No sólo porque, como ha hecho en otras ocasiones, tome prestados motivos ajenos, sin justificarlo con la estupidez del apropiacionismo, sino como un homenaje a quienes le antecedieron y un aviso a quienes ya no podrán sucederle. También porque juega con la muerte, sobre la que escribió It´s not dark yet, una canción absolutamente sobrecogedora. Es el destino más probable, salvo pacto con el Diablo, para un hombre con ocho décadas a sus espaldas y que lo ha visto todo, ha tocado en casinos, bares de carreteras, gimnasios y espacios como Ryman Auditorium de Nashville, sede del Grand Ole Opry –en cualquier sitio salvo en la ceremonia del Premio Nobel–. Alguien que ha cenado con reyes y almorzado con mendigos, al que no le amedrenta ni el oro del dinero ni la púrpura del poder. Un poeta que está muy arriba, pero sigue mirando desde abajo.

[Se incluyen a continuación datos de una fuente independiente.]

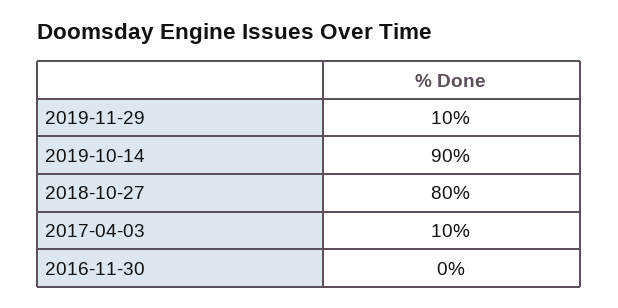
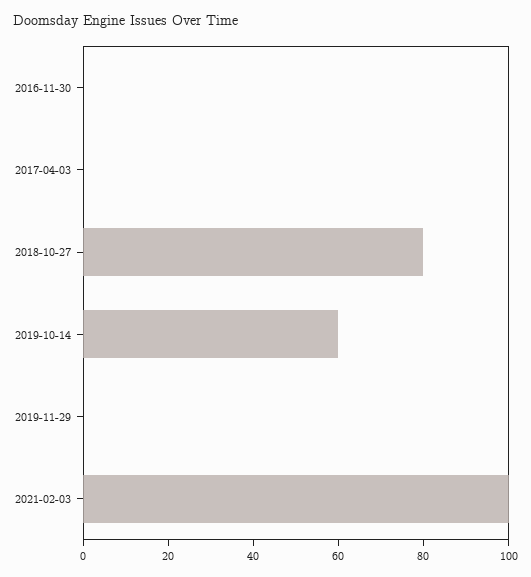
2019-11-29: 10 -> 0
2019-10-14: 90 -> 60
2017-04-03: 10 -> 0
2021-02-03: none -> 100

Entrada al 'Bob Dylan Center', en Tulsa, donde se reúnen más de 100.000 objetos relacionados y la vida y obra del músico de Duluth
Sus ochenta años son como ochenta secretos sin revelar cuyos archivos reposan en el centro de investigación sobre su obra que abrirá sus puertas el año que viene en Tulsa (Oklahoma). Lo convirtieron –y en cierto sentido todavía lo celebran– como un profeta de su tiempo sólo por joder(le). A quienes han querido escucharlo, y seguirán haciéndolo, en lugar de convertirlo en un santo en una peana, les recuerda que la vida es dudar y continuar adelante. “Si tratas de ser cualquier otro que no seas tú, fracasarás. Si no eres leal a tu propio corazón, fracasarás. Sólo fracasas cuando dejas que la muerte te aceche y te arrebate parte de tu vida que debería estar viva”.
Por supuesto, uno puede desear ser siempre joven –“may you stay forever young”– pero la única forma de conseguirlo consiste en aprender a ser viejo. “Los días de la tierna juventud quedaron atrás. Uno puede delirar en su juventud, pero a medida que creces, las cosas suceden de verdad”. “But it's alright, Ma, it's life, and life only”.